Unfortunately and as far as I know, cron cannot organize cron jobs in a per-project basis. It has to be per user. But that is the administrator’s problem to solve, not ours… for the moment at least. So let’s go create those cron jobs! First, run crontab -e to edit your crontab and put the following:

envPath = "<path/to/virtualenv/directory>"

appPath = "<path/to/django/project/directory>"

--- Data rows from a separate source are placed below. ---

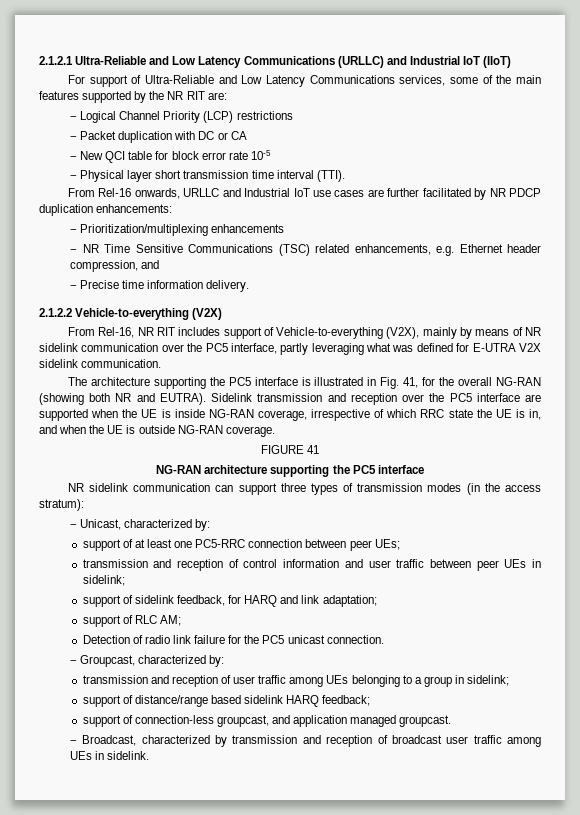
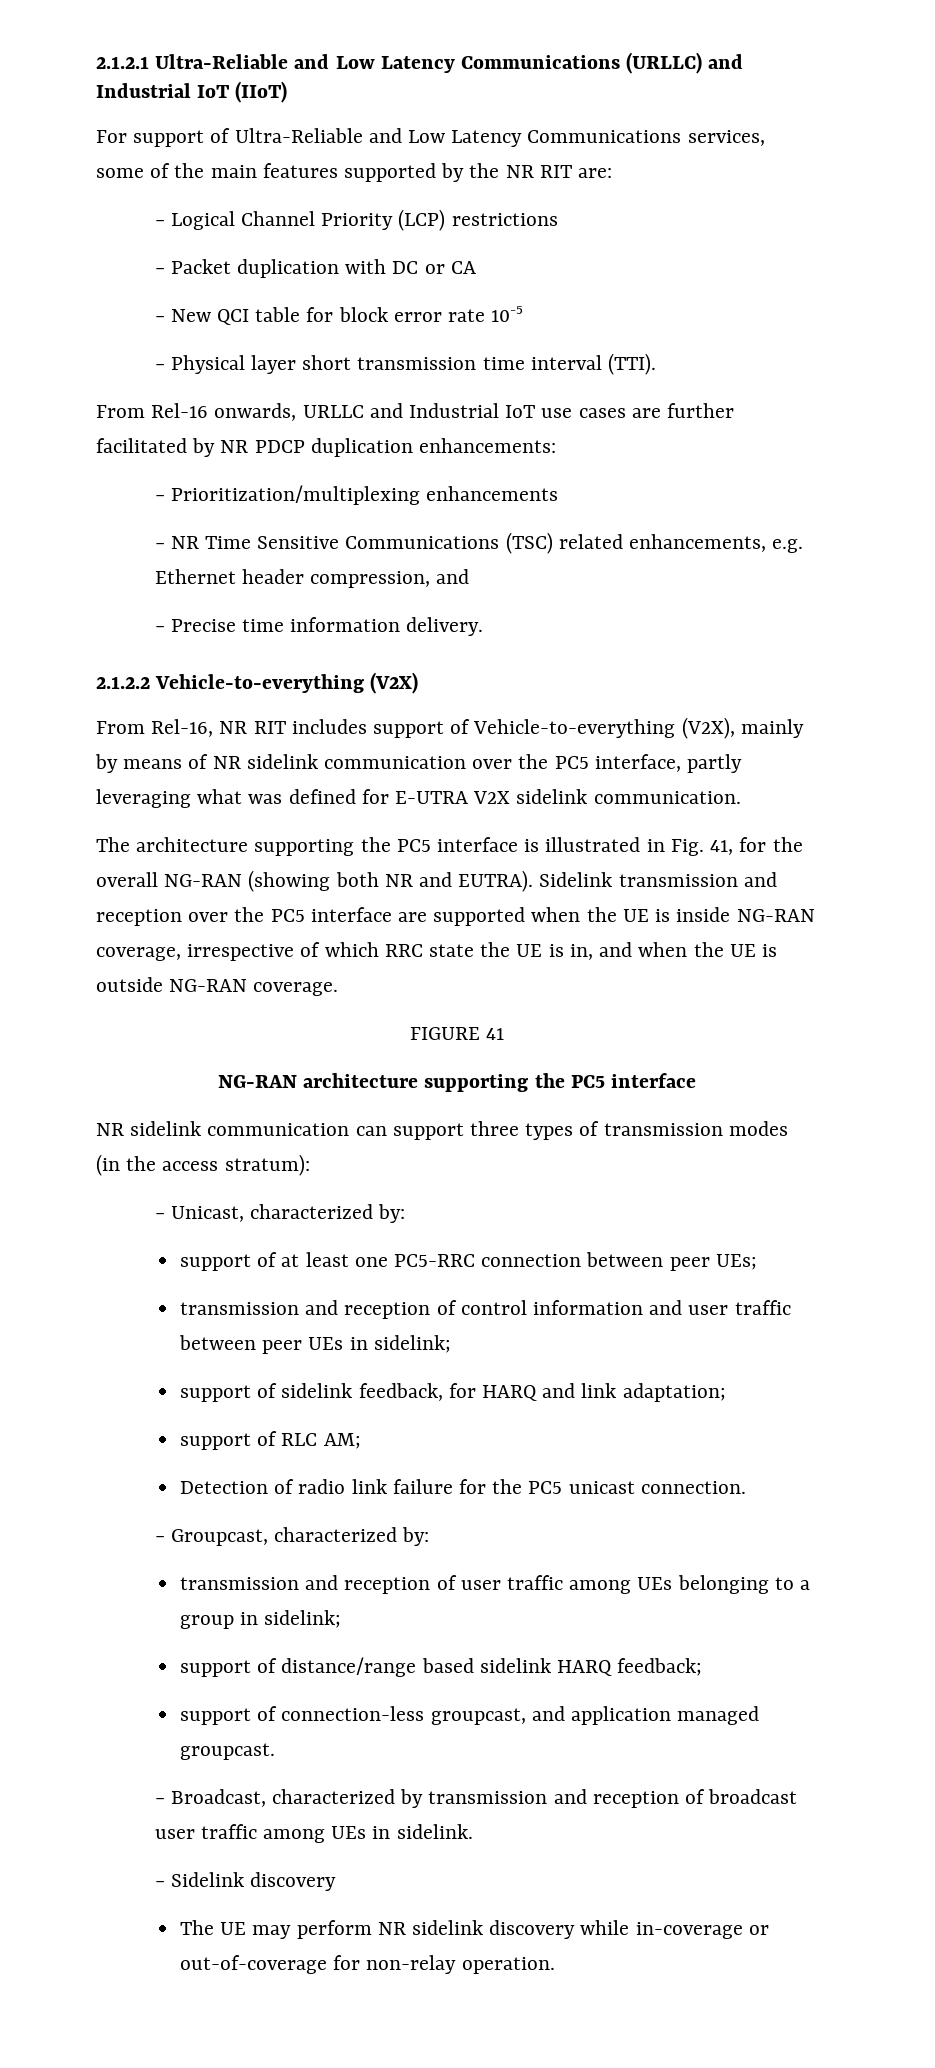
+ − Sidelink discovery
+ The UE may perform NR sidelink discovery while in-coverage or out-of-coverage for non-relay operation.

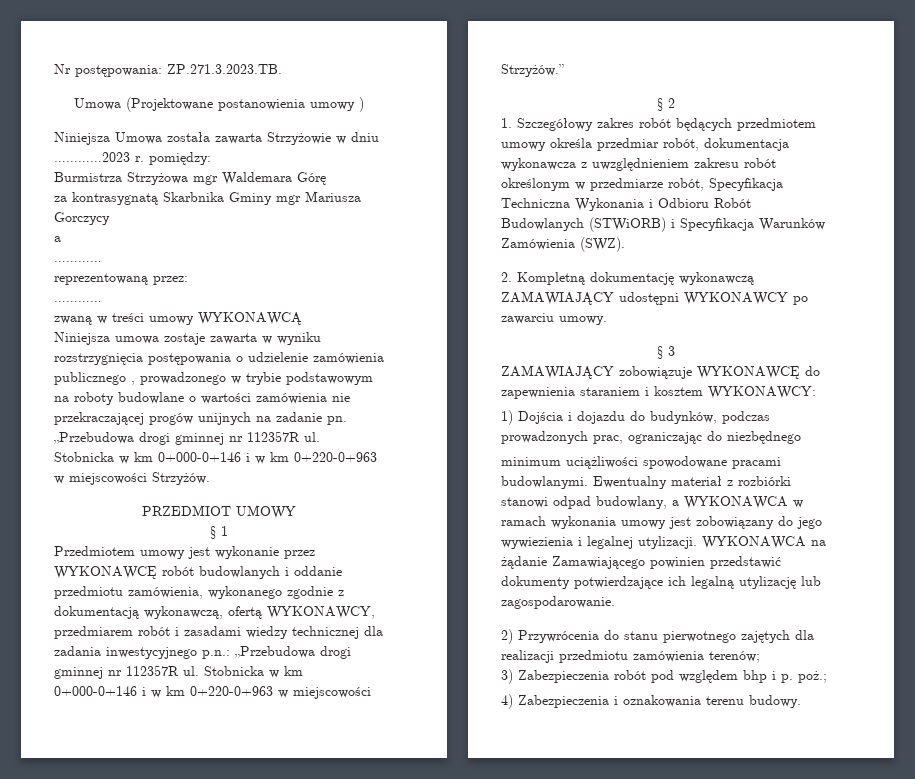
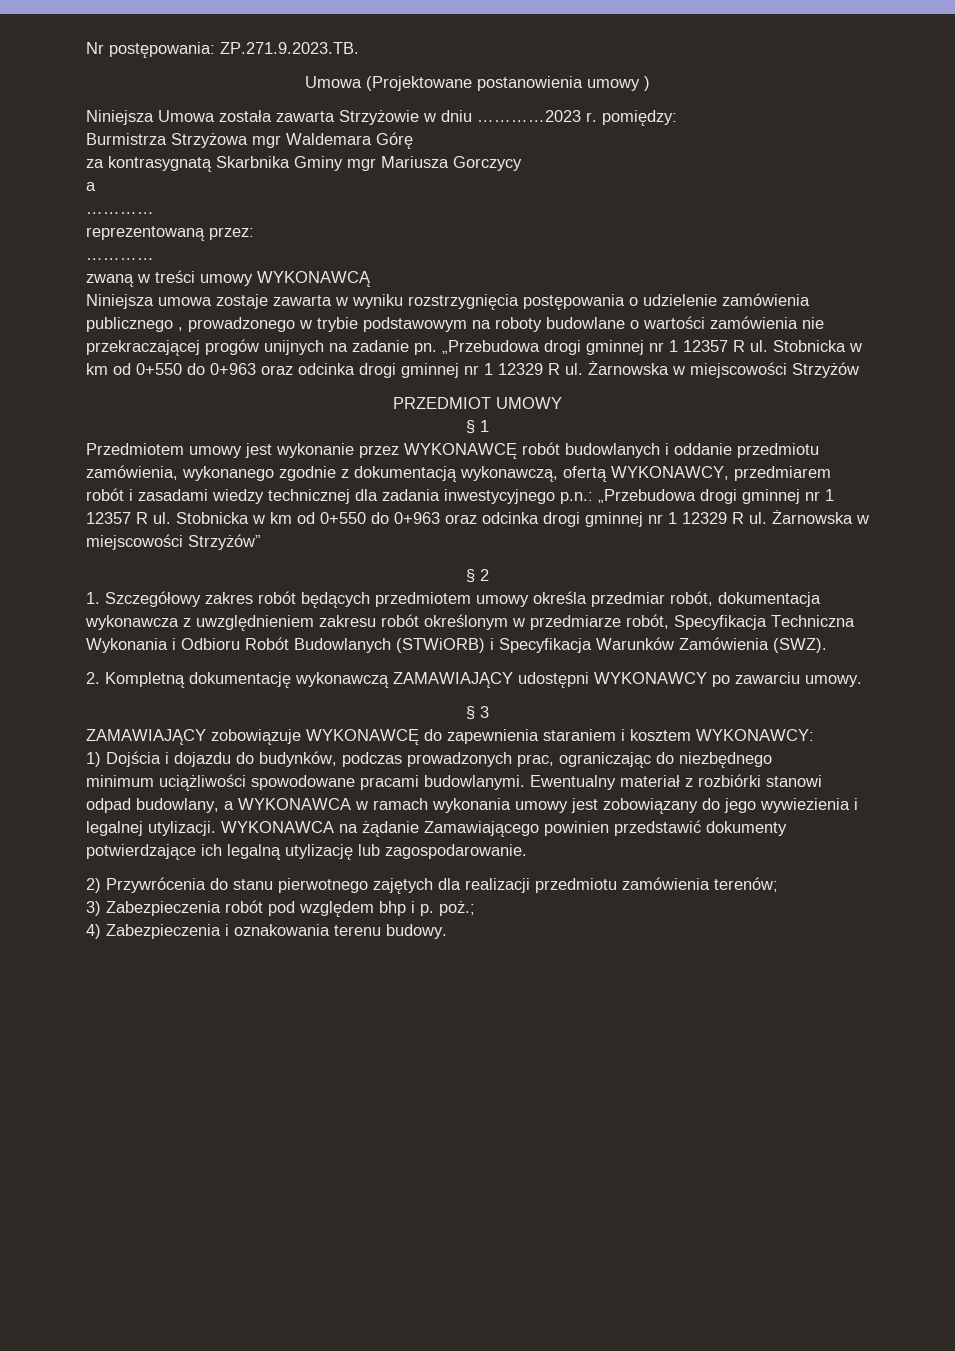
- Nr postępowania: ZP.271.3.2023.TB.
+ Nr postępowania: ZP.271.9.2023.TB.
- „Przebudowa drogi gminnej nr 112357R ul. Stobnicka w km 0+000-0+146 i w km 0+220-0+963 w miejscowości Strzyżów.
+ „Przebudowa drogi gminnej nr 1 12357 R ul. Stobnicka w km od 0+550 do 0+963 oraz odcinka drogi gminnej nr 1 12329 R ul. Żarnowska w miejscowości Strzyżów
- Przedmiotem umowy jest wykonanie przez WYKONAWCĘ robót budowlanych i oddanie przedmiotu zamówienia, wykonanego zgodnie z dokumentacją wykonawczą, ofertą WYKONAWCY, przedmiarem robót i zasadami wiedzy technicznej dla zadania inwestycyjnego p.n.: „Przebudowa drogi gminnej nr 112357R ul. Stobnicka w km 0+000-0+146 i w km 0+220-0+963 w miejscowości Strzyżów.”
+ Przedmiotem umowy jest wykonanie przez WYKONAWCĘ robót budowlanych i oddanie przedmiotu zamówienia, wykonanego zgodnie z dokumentacją wykonawczą, ofertą WYKONAWCY, przedmiarem robót i zasadami wiedzy technicznej dla zadania inwestycyjnego p.n.: „Przebudowa drogi gminnej nr 1 12357 R ul. Stobnicka w km od 0+550 do 0+963 oraz odcinka drogi gminnej nr 1 12329 R ul. Żarnowska w miejscowości Strzyżów”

* * * * * $envPath/bin/chronograph -e $envPath/bin/activate_this.py -p $appPath

The variables above are just for convenience so that it would not be such a pain to edit your cron jobs again later (if ever you need to). The above code should get your django-chronograph installation running every minute. The $envPath/bin/chronograph is a script installed automatically the app, while the $envPath/bin/activate_this.py is a script created by virtualenv (probably for this purpose, in case, you have code that runs automatically – preventing you to source the activate script). The -e argument specifies the environment that will be run, whilst the -p will specify the path to the Django project (the one housing the manage. by script).

Next, we have to create a Django management command for the Django Chronograph to run. In the event, that you, the precious reader, still do not know, we have to create a class that extends django.core.management.BaseCommand and we must put said class alone in a file in the <app_pkg>.management.commands package. To properly extend the BaseCommand class, we have to override the handle(self, **options) method where you will be putting the code that will be run when this command is invoked (either by Django Chronograph or manage.py)

Now comes the easy part: we create Job instances for Django Chronograph to run in the admin page. We can set each job to run minutely, hourly, weekly, or monthly, you decide! Django Chronograph handles it for you by itself (even though it runs per minute by the cron daemon).

And that is it for Django Chronograph! I hope that there will be no problems that will surface when you use this Django app for your project.